Pediatric glioblastoma multiforme (pGBM) (AKA pediatric hemispheric high-grade glioma) is a malignant (WHO grade IV) tumor. It accounts for about 3% of primary brain tumors in children in the United States. The median survival of children with GBM ranges from 13 to 20 months, with the vast majority succumbing to the disease. Despite extensive research, we know very little about which and how human neural cells regulate pGBM cell propagation in the brain. Recently, we have found that GBM spheroids can be efficiently fused with organized-developing human brain tissue (organoids) generated from human induced pluripotent stem cell (iPSC) derived single neural rosettes (Hu-iPSC- SNR) to form tumor-organoid chimera. Interestingly, tumor cells survive and efficiently propagate in the tumor-organoid chimeras.
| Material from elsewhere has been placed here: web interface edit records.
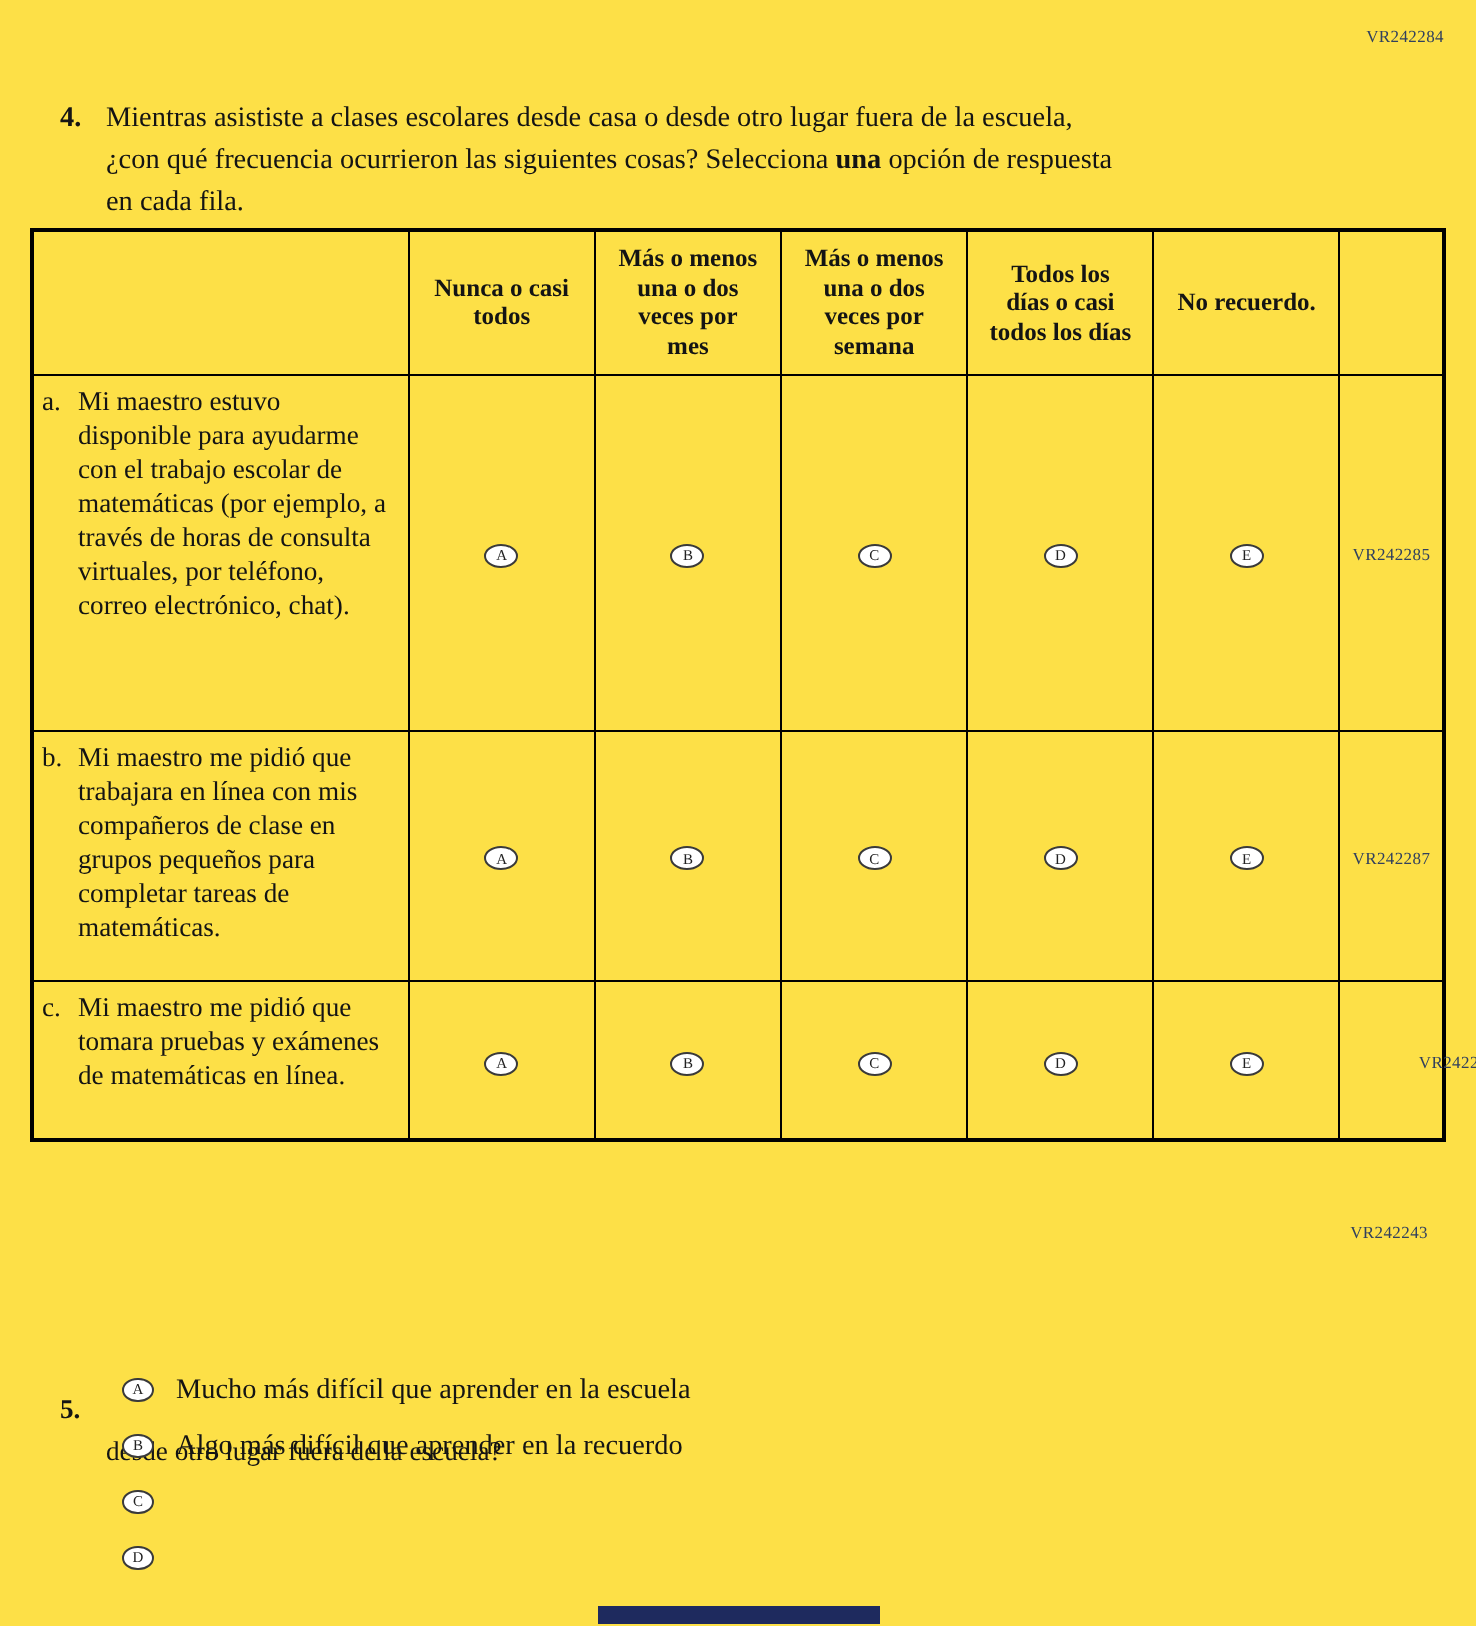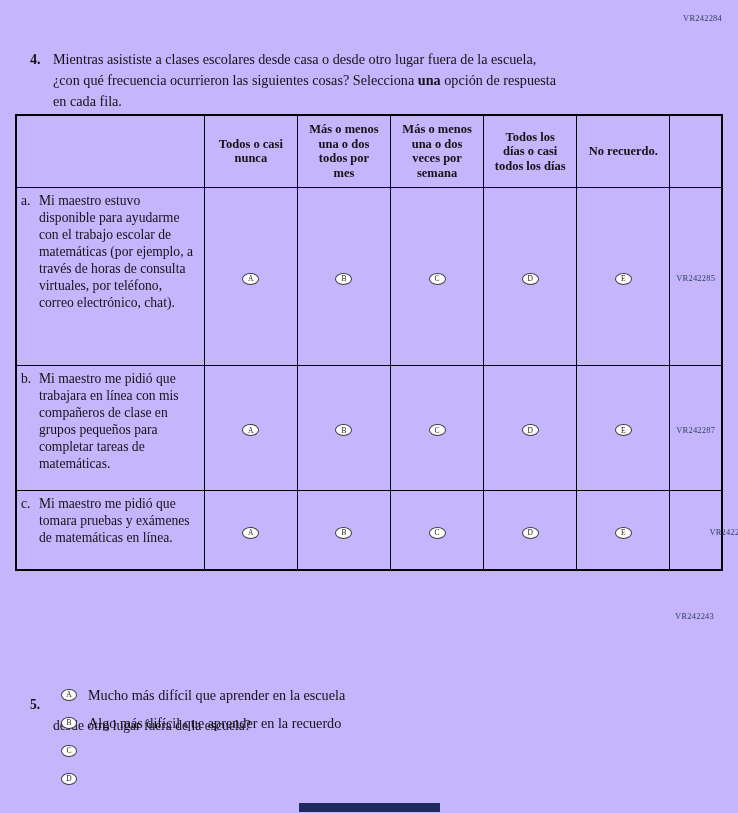"VR242284" .page { background: #c4b5fd -> #fde047 }
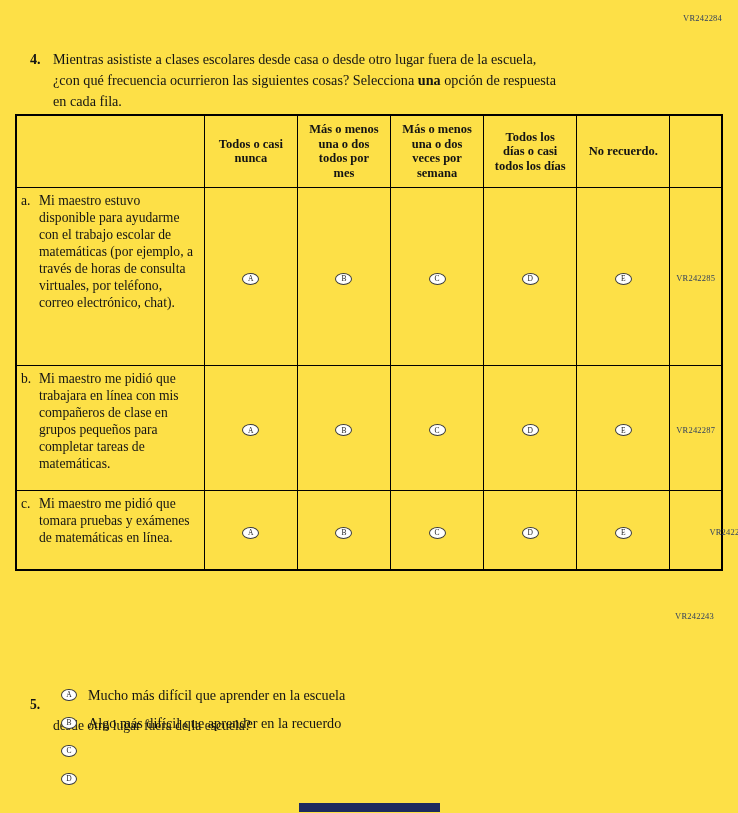"Más o menos una o dos todos" th.hdr { text: todos -> veces }
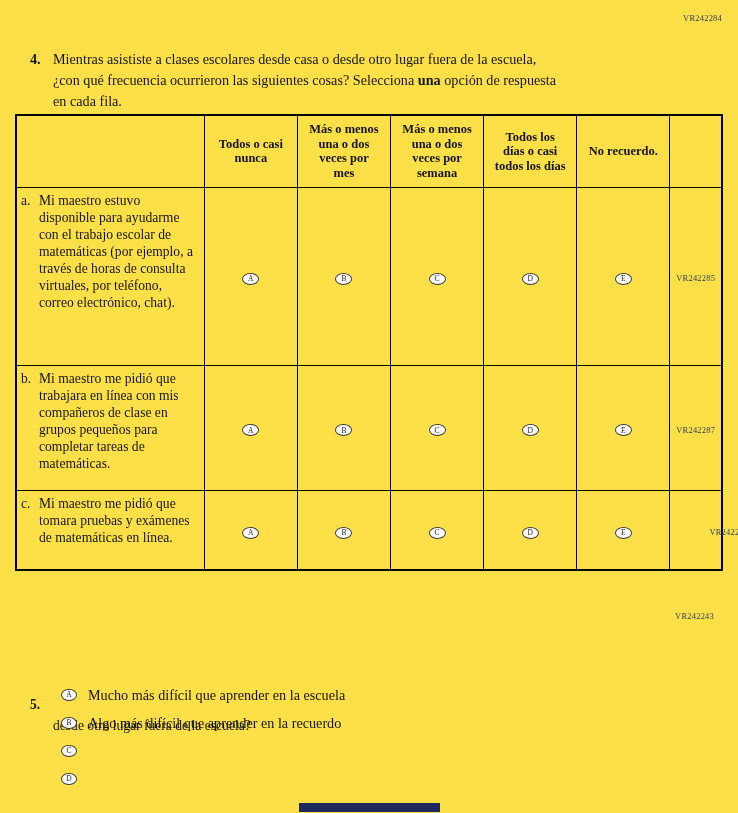"Todos o casi nunca" th.hdr { text: Todos o casi nunca -> Nunca o casi todos }
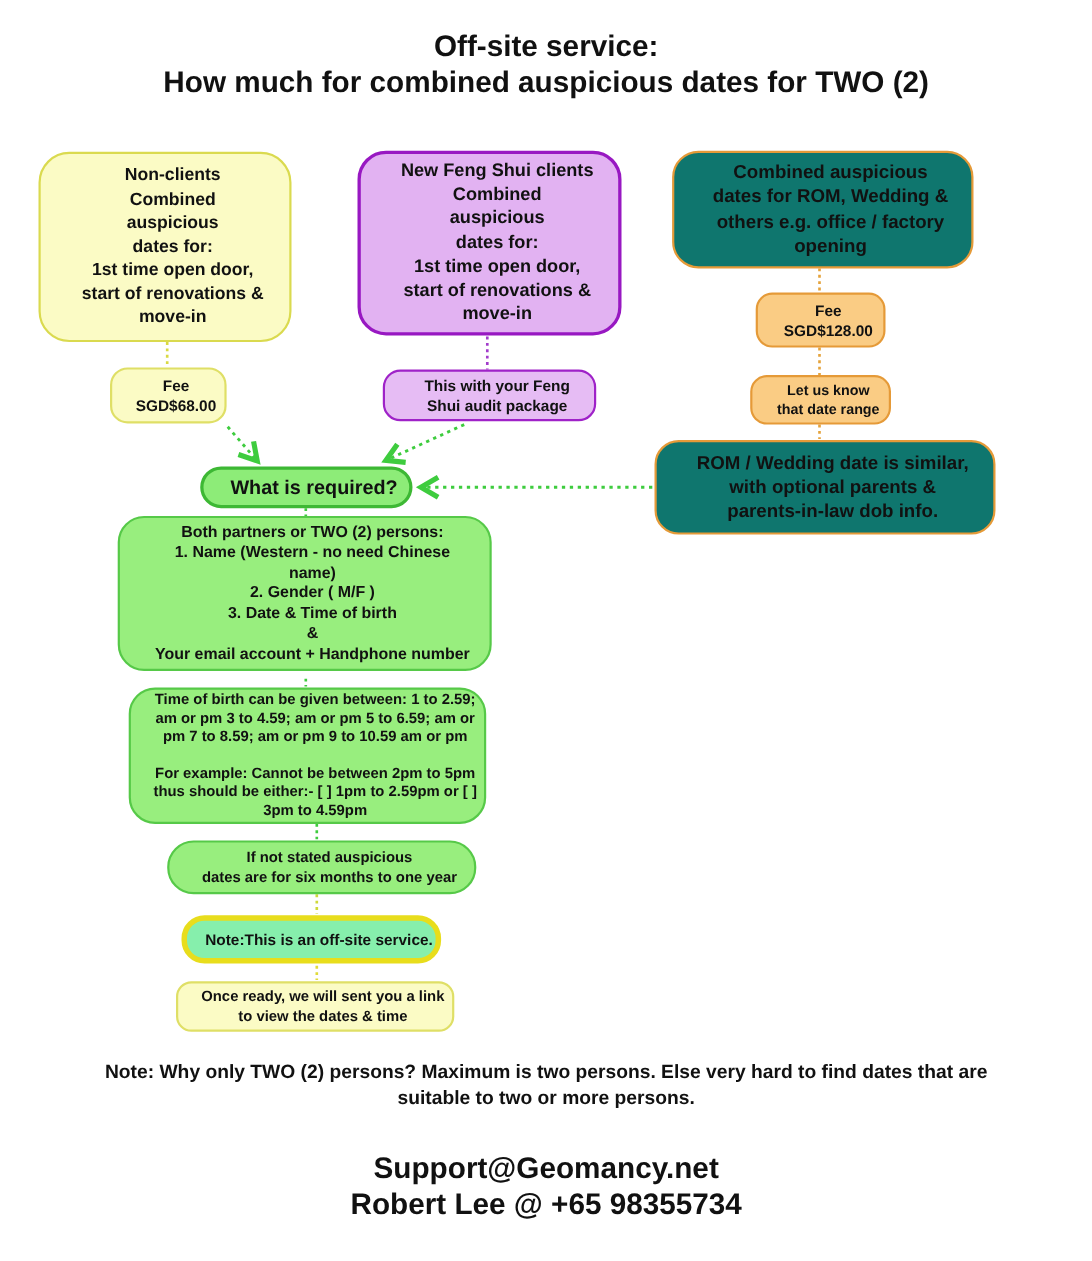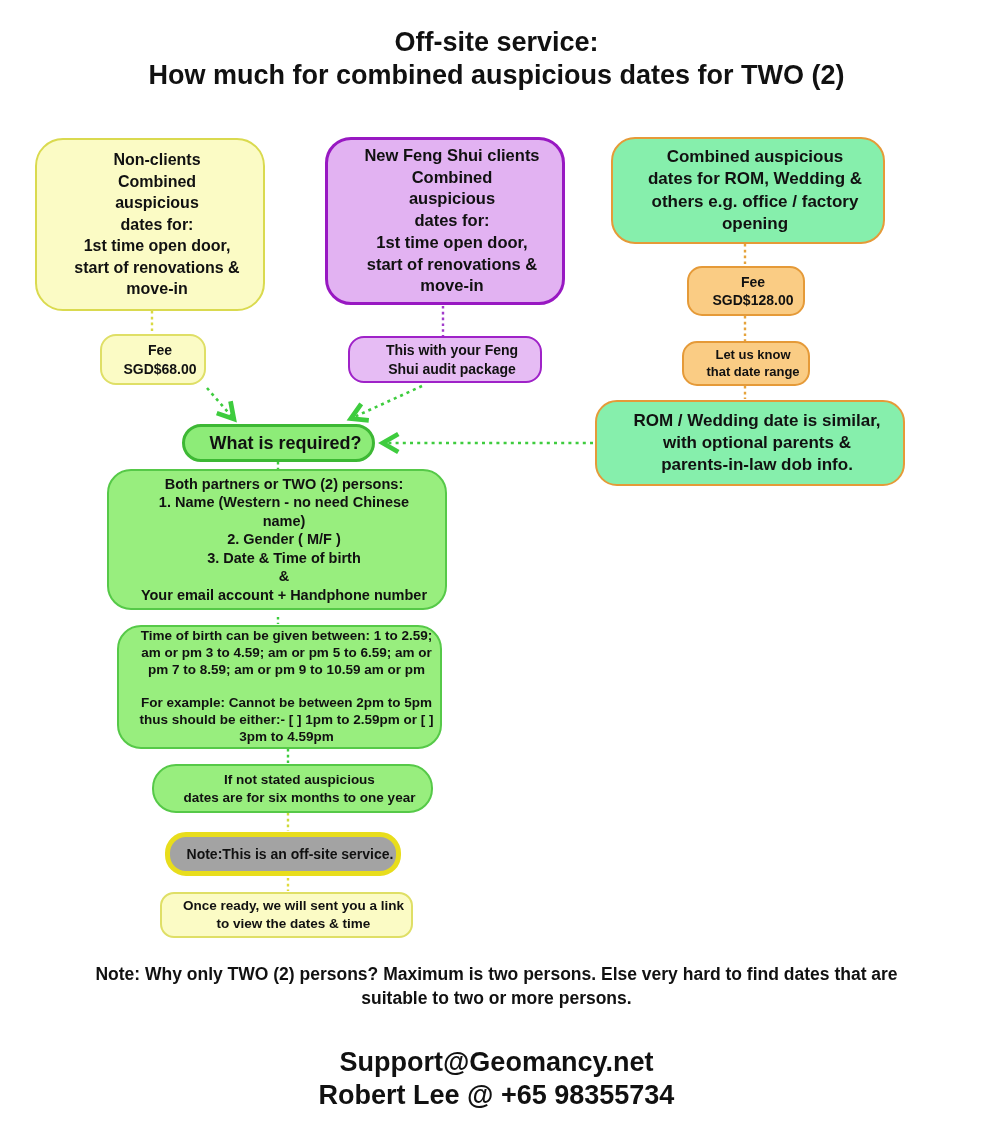"Combined auspicious" .orange { background: #86efac -> #0f766e }
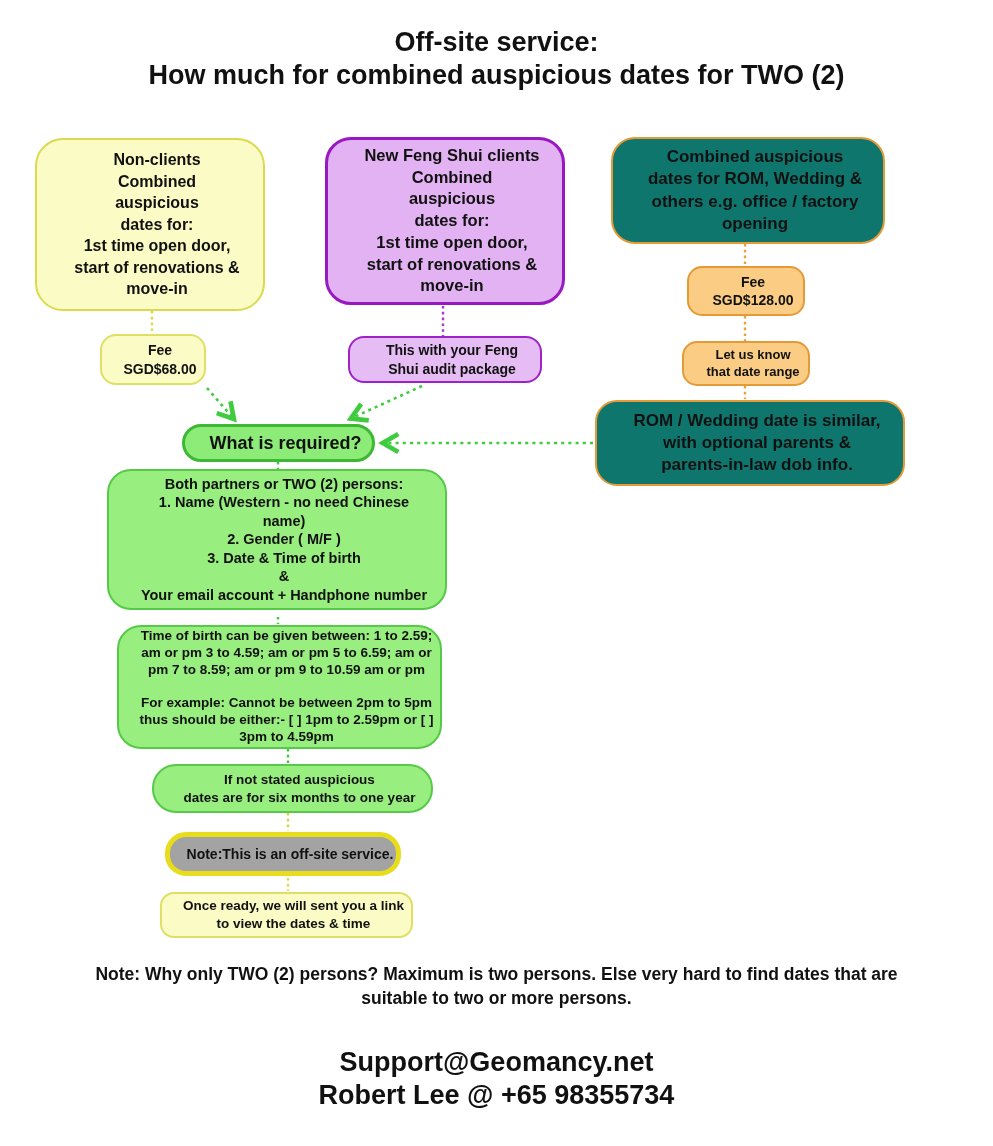"Note:This is an off-site service." .note-box { background: #a3a3a3 -> #86efac }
In addition, we discovered that inhibitory neurons and GBM cells are likely to interact with each other in chimeras through a specific set of cell-to-cell adhesion molecules, Neuroligins and Neurexins, that are well-known for regulating synaptic communication between neurons in the brain. These results suggest that the Neuroligin-Neurexin-based cell-to-cell communication between inhibitory neurons and tumor cells may be involved in regulating tumor propagation in the brain.

Project Goal: 

The goal of this project is to elucidate the cellular and molecular mechanisms involved in the regulation of pGBM propagation in the human brain. We hypothesize that abnormal Neuroligin-Neurexin signaling between inhibitory neurons and tumor cells in pGBM promotes tumor cell survival and growth. To test this hypothesis, we will investigate the communication between inhibitory neurons and tumor cells in tumor-organoid chimera and the roles of Neuroligins and Neurexins in regulating this communication. This study will advance our understanding of the cellular and molecular mechanisms involved in pGBM regulation and provide a novel preclinical platform to assess the safety and efficacy of anti-cancer therapies.